WNOE-FM (101.1 MHz) is a country music station based in New Orleans, Louisiana. The iHeartMedia outlet broadcasts with an ERP of 100 kW. Its transmitter is located in New Orleans' East Area, and its studios are located downtown.

==History==
WNOE's alumni of jocks include Eddie Edwards, Christina Kelley, Kenneth "Jack The Cat" Elliott, Jim Stewart, Frank Jolley, Johnny "The White Eagle" Stevens, Bill Stewart, The Twins Tom and Paul Collins, Gary Guthrie (AKA "Trigger Black" and "Max Bozeaux" on WNOE AM), Don Wade, Bobby Reno, Hugh "Captain Humble" Dillard, Mitch McCracken, Doug Christian, Russ Boney, Cherie "The Oldies" Sweetheart, Michael Copaz, with C.C. Courtney and Buzz Bennett.

WNOE-FM, whose AM sister station had been a legendary heritage Top 40 station during the 1950s, 1960s, and 1970s, was best known in its own right as an album-oriented rock outlet in the 1970s. (Phil Hendrie was an airstaffer during that time.) It flipped to country music on August 14, 1980.

In 2011 WNOE-FM saw a resurgence in ratings and activity under program director Don Gosselin working closely with Nashville labels and concert promoters to increase country concerts. In 2012, WNOE-FM sponsored its anniversary show with the Brothers of the Sun Tour starring Kenny Chesney and Tim McGraw.
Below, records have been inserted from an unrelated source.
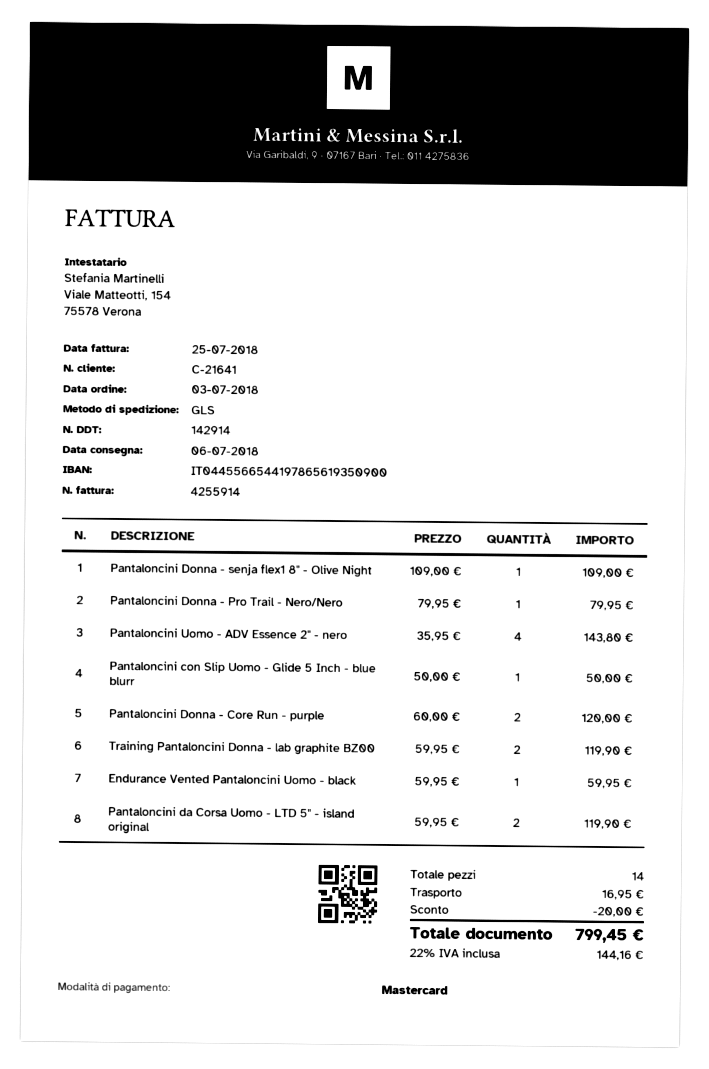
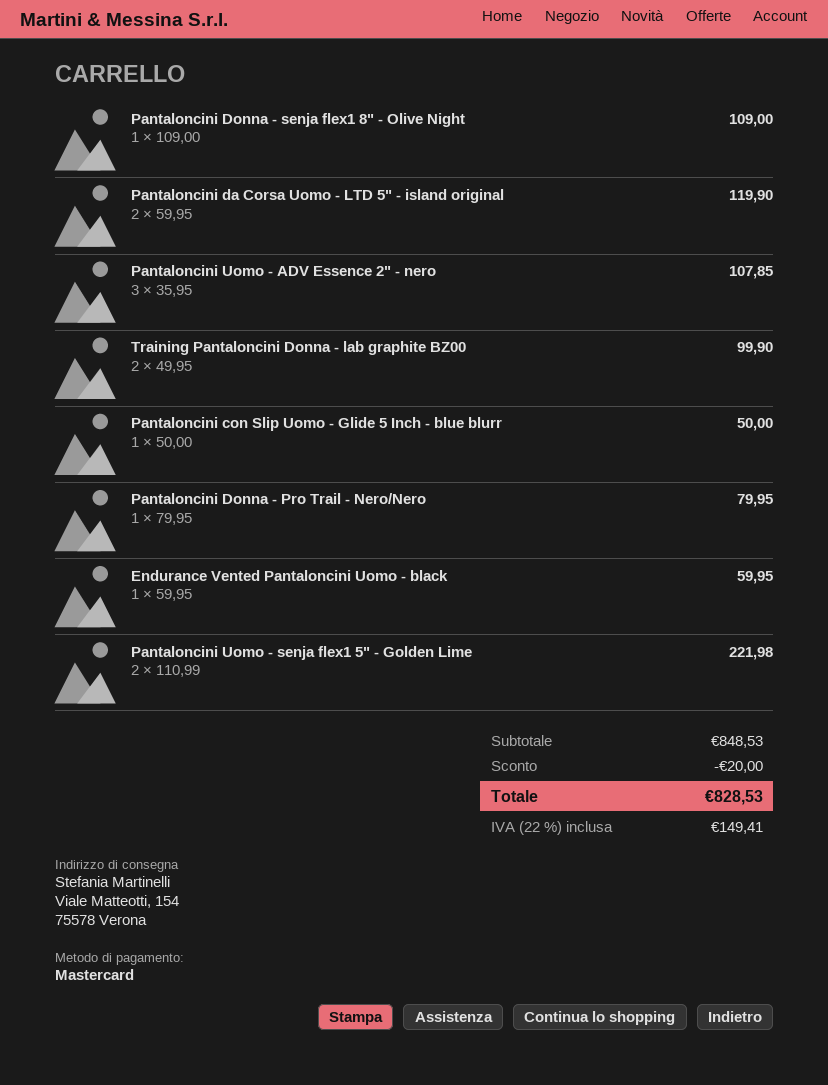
Pantaloncini Uomo - ADV Essence 2" - nero: 4 x 35.95 = 143.80 -> 3 x 35.95 = 107.85
Pantaloncini Donna - Core Run - purple: 2 x 60.00 = 120.00 -> none
Training Pantaloncini Donna - lab graphite BZ00: 2 x 59.95 = 119.90 -> 2 x 49.95 = 99.90
Pantaloncini Uomo - senja flex1 5" - Golden Lime: none -> 2 x 110.99 = 221.98
shipping: 16.95 -> none
tax: 22% = 144.16 -> 22% = 149.41
total: 799.45 -> 828.53

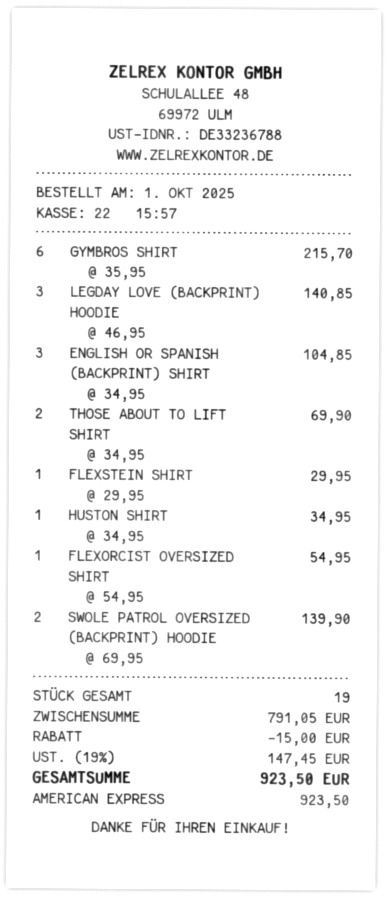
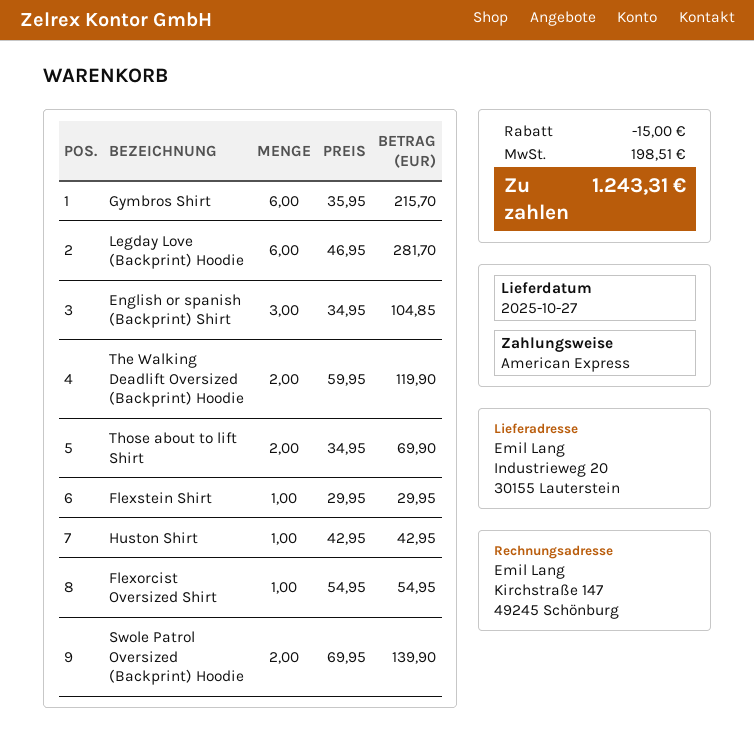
LEGDAY LOVE (BACKPRINT) HOODIE: 3 x 46.95 = 140.85 -> 6 x 46.95 = 281.70
HUSTON SHIRT: 1 x 34.95 = 34.95 -> 1 x 42.95 = 42.95
The Walking Deadlift Oversized (Backprint) Hoodie: none -> 2 x 59.95 = 119.90
tax: 147.45 -> 198.51
total: 923.50 -> 1243.31

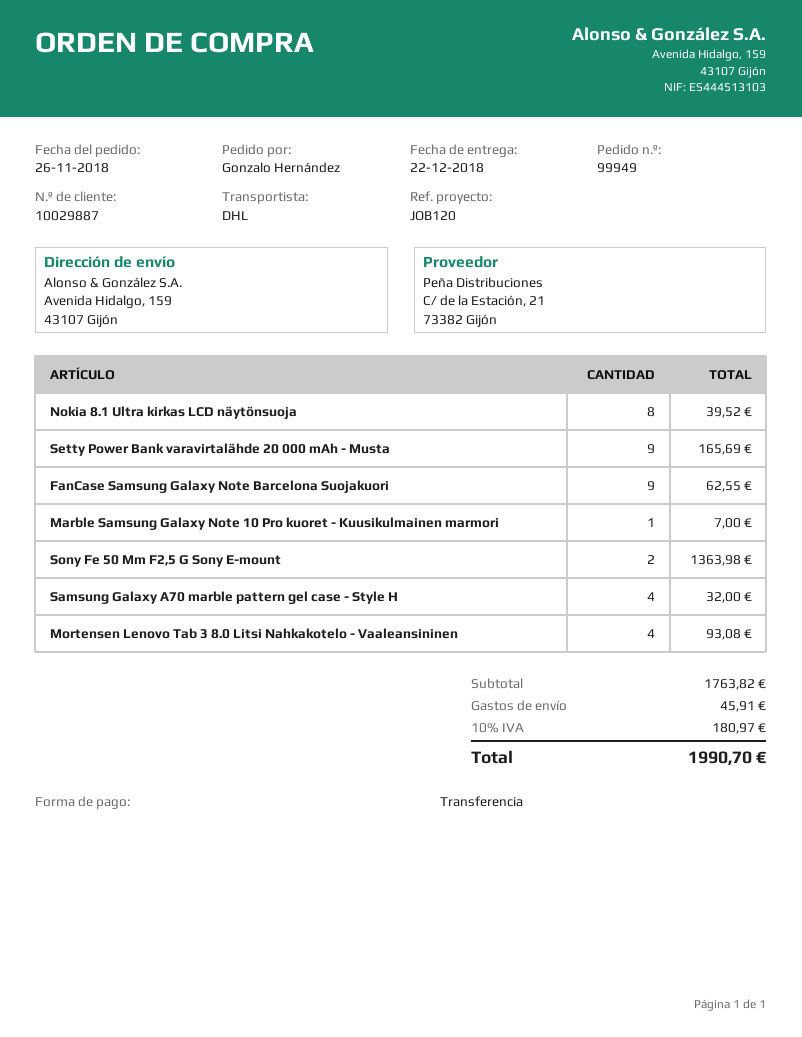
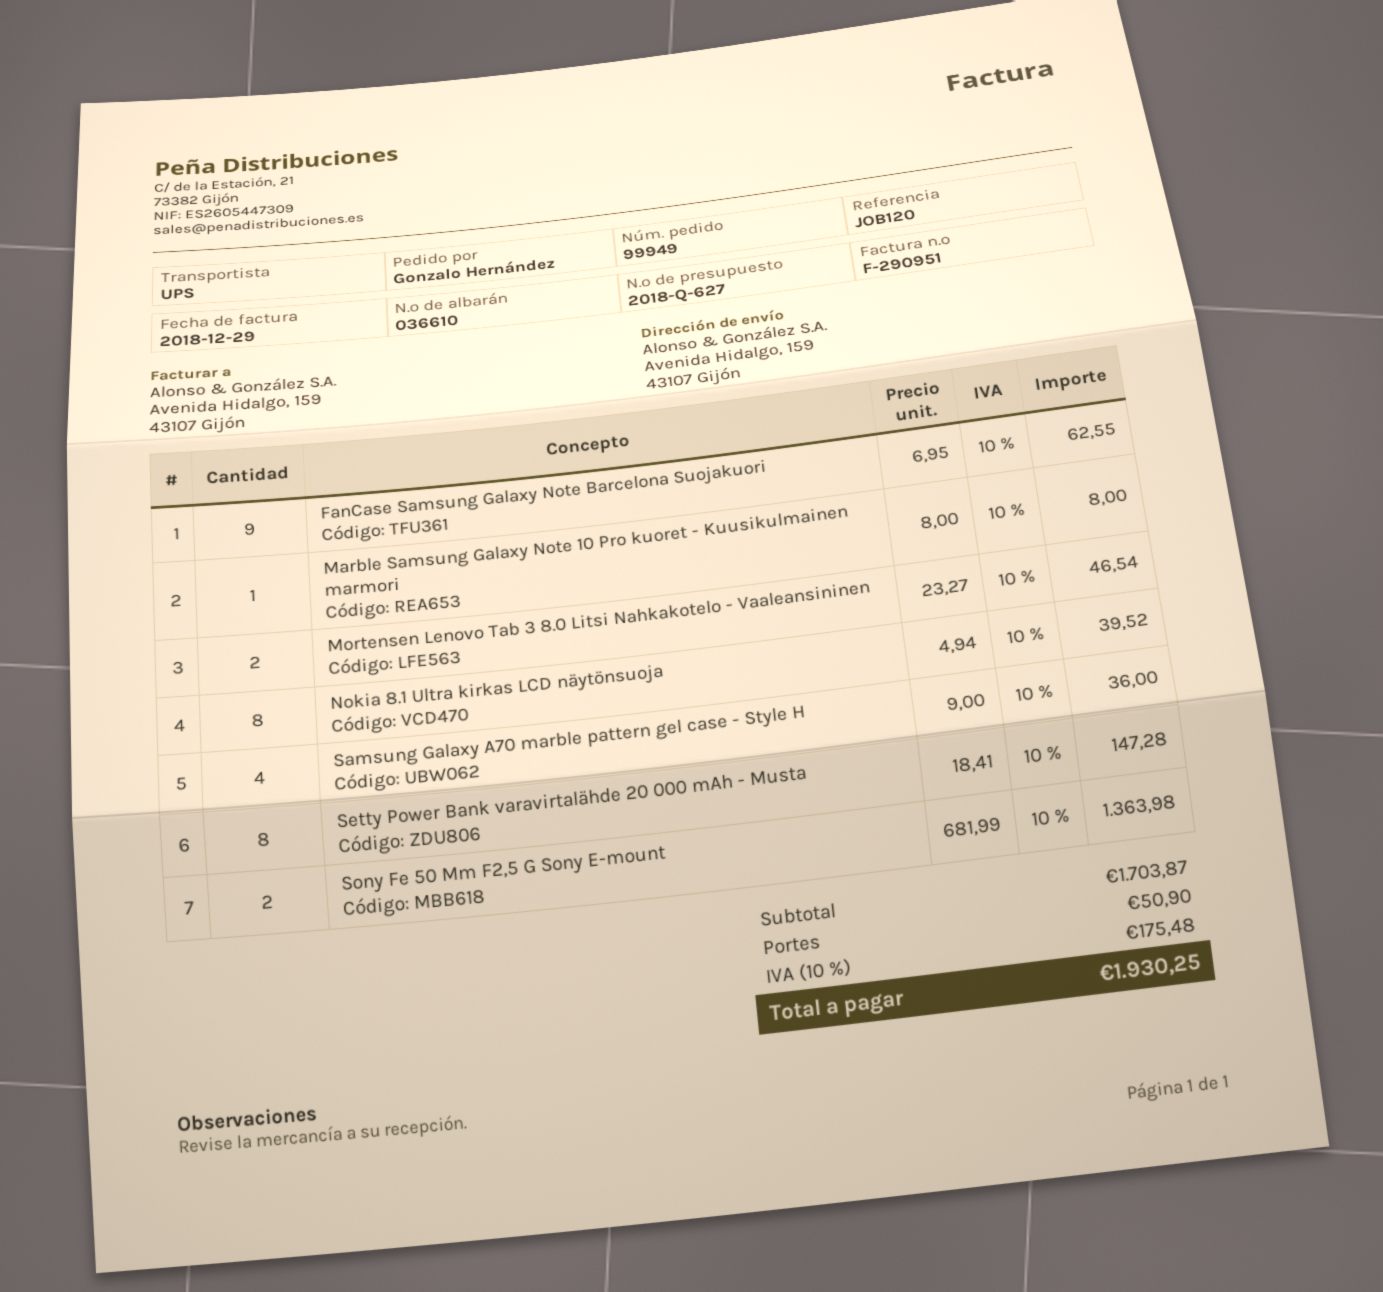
shipping method: DHL -> UPS
Setty Power Bank varavirtalähde 20 000 mAh - Musta: 9 for 165.69 -> 8 for 147.28
Marble Samsung Galaxy Note 10 Pro kuoret - Kuusikulmainen marmori: 1 for 7.00 -> 1 for 8.00
Samsung Galaxy A70 marble pattern gel case - Style H: 4 for 32.00 -> 4 for 36.00
Mortensen Lenovo Tab 3 8.0 Litsi Nahkakotelo - Vaaleansininen: 4 for 93.08 -> 2 for 46.54
subtotal: 1763.82 -> 1703.87
shipping: 45.91 -> 50.90
tax: 10% = 180.97 -> 10% = 175.48
total: 1990.70 -> 1930.25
In 2013, the anniversary show featured Jason Aldean who chose New Orleans as his annual "Concert for a Cure" and donated $575,000 to the Susan G. Komen New Orleans affiliate.

Since 2011, WNOE-FM has also raised over $4 million for the St. Jude Children's Hospital through Dream Home auctions, annual Radiothons, and various other fundraising events. WNOE-FM was the recipient of the St. Jude "Dream Home National Campaign of the Year" in 2012.